What to do: Transcribe the records verbatim, images excluded.

==============================

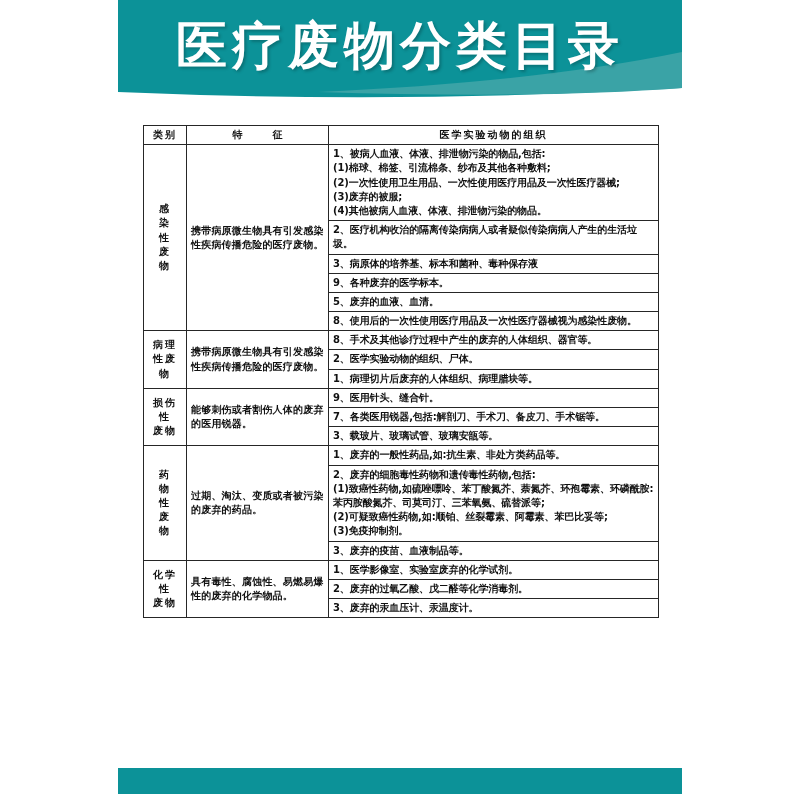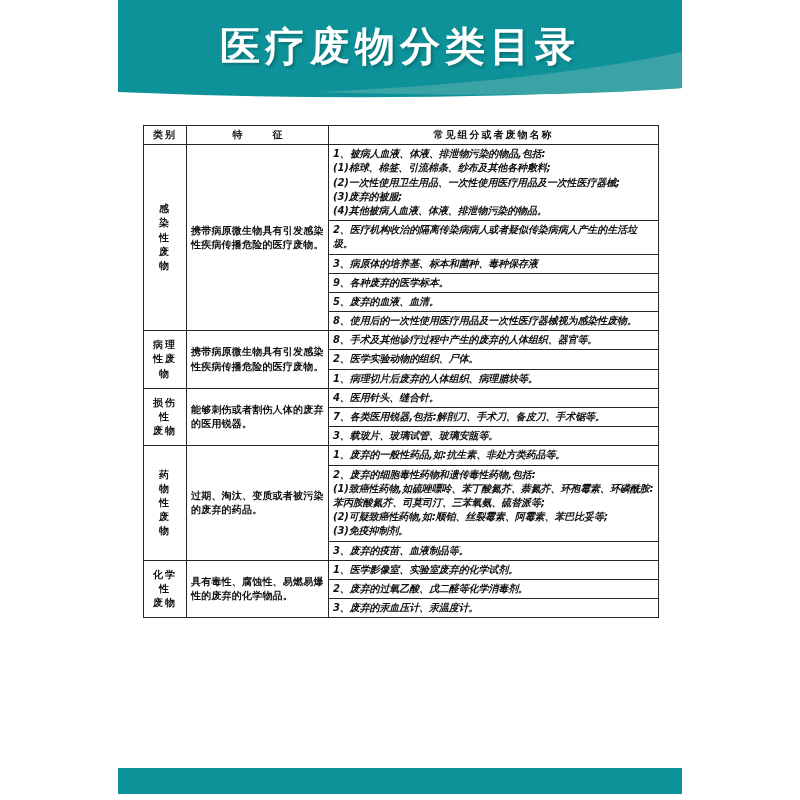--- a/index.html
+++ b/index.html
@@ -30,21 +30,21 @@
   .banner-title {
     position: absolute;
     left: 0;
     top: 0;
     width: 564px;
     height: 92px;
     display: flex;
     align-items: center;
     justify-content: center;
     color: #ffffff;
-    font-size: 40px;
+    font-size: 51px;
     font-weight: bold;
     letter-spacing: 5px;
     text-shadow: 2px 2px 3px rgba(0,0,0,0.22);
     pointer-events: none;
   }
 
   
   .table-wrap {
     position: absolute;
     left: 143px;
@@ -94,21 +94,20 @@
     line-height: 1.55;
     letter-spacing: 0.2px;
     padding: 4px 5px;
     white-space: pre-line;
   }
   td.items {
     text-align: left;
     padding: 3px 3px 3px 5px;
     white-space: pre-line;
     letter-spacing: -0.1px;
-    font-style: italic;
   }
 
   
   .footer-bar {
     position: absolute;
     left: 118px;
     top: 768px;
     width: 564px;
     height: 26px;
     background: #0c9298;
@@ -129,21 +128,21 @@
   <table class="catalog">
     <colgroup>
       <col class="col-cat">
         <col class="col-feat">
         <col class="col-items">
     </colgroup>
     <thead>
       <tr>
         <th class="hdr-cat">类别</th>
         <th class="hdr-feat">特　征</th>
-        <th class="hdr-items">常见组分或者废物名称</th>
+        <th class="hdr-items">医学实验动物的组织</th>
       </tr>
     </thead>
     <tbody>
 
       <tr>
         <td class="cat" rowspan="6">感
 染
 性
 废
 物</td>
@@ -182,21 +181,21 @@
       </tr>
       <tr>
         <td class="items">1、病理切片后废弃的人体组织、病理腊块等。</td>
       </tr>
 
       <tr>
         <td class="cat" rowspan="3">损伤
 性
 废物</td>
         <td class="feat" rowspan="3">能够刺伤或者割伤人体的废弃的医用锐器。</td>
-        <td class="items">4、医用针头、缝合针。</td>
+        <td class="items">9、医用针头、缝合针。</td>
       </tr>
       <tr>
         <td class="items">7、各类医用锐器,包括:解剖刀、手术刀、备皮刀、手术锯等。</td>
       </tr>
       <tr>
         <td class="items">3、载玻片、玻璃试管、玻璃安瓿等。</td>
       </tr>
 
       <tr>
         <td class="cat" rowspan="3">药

==============================

Reply:
--- a/index.html
+++ b/index.html
@@ -30,21 +30,21 @@
   .banner-title {
     position: absolute;
     left: 0;
     top: 0;
     width: 564px;
     height: 92px;
     display: flex;
     align-items: center;
     justify-content: center;
     color: #ffffff;
-    font-size: 40px;
+    font-size: 51px;
     font-weight: bold;
     letter-spacing: 5px;
     text-shadow: 2px 2px 3px rgba(0,0,0,0.22);
     pointer-events: none;
   }
 
   
   .table-wrap {
     position: absolute;
     left: 143px;
@@ -94,21 +94,20 @@
     line-height: 1.55;
     letter-spacing: 0.2px;
     padding: 4px 5px;
     white-space: pre-line;
   }
   td.items {
     text-align: left;
     padding: 3px 3px 3px 5px;
     white-space: pre-line;
     letter-spacing: -0.1px;
-    font-style: italic;
   }
 
   
   .footer-bar {
     position: absolute;
     left: 118px;
     top: 768px;
     width: 564px;
     height: 26px;
     background: #0c9298;
@@ -129,21 +128,21 @@
   <table class="catalog">
     <colgroup>
       <col class="col-cat">
         <col class="col-feat">
         <col class="col-items">
     </colgroup>
     <thead>
       <tr>
         <th class="hdr-cat">类别</th>
         <th class="hdr-feat">特　征</th>
-        <th class="hdr-items">常见组分或者废物名称</th>
+        <th class="hdr-items">医学实验动物的组织</th>
       </tr>
     </thead>
     <tbody>
 
       <tr>
         <td class="cat" rowspan="6">感
 染
 性
 废
 物</td>
@@ -182,21 +181,21 @@
       </tr>
       <tr>
         <td class="items">1、病理切片后废弃的人体组织、病理腊块等。</td>
       </tr>
 
       <tr>
         <td class="cat" rowspan="3">损伤
 性
 废物</td>
         <td class="feat" rowspan="3">能够刺伤或者割伤人体的废弃的医用锐器。</td>
-        <td class="items">4、医用针头、缝合针。</td>
+        <td class="items">9、医用针头、缝合针。</td>
       </tr>
       <tr>
         <td class="items">7、各类医用锐器,包括:解剖刀、手术刀、备皮刀、手术锯等。</td>
       </tr>
       <tr>
         <td class="items">3、载玻片、玻璃试管、玻璃安瓿等。</td>
       </tr>
 
       <tr>
         <td class="cat" rowspan="3">药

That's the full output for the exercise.